══ Data supplied
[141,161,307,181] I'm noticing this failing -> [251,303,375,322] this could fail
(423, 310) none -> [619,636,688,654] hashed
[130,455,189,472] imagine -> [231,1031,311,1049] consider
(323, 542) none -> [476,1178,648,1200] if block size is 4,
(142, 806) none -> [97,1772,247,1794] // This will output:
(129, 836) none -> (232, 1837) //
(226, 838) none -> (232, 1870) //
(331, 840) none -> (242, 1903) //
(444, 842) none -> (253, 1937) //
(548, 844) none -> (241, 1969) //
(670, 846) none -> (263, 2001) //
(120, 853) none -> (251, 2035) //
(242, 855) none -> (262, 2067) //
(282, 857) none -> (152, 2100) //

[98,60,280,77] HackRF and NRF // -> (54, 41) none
════
● **Directions**
Above are some lines. Repeat exactly, and only, those from the line that has "(226, 838) none -> (232, 1870) //" through the line that has "(282, 857) none -> (152, 2100) //".

● **Expected answer**
(226, 838) none -> (232, 1870) //
(331, 840) none -> (242, 1903) //
(444, 842) none -> (253, 1937) //
(548, 844) none -> (241, 1969) //
(670, 846) none -> (263, 2001) //
(120, 853) none -> (251, 2035) //
(242, 855) none -> (262, 2067) //
(282, 857) none -> (152, 2100) //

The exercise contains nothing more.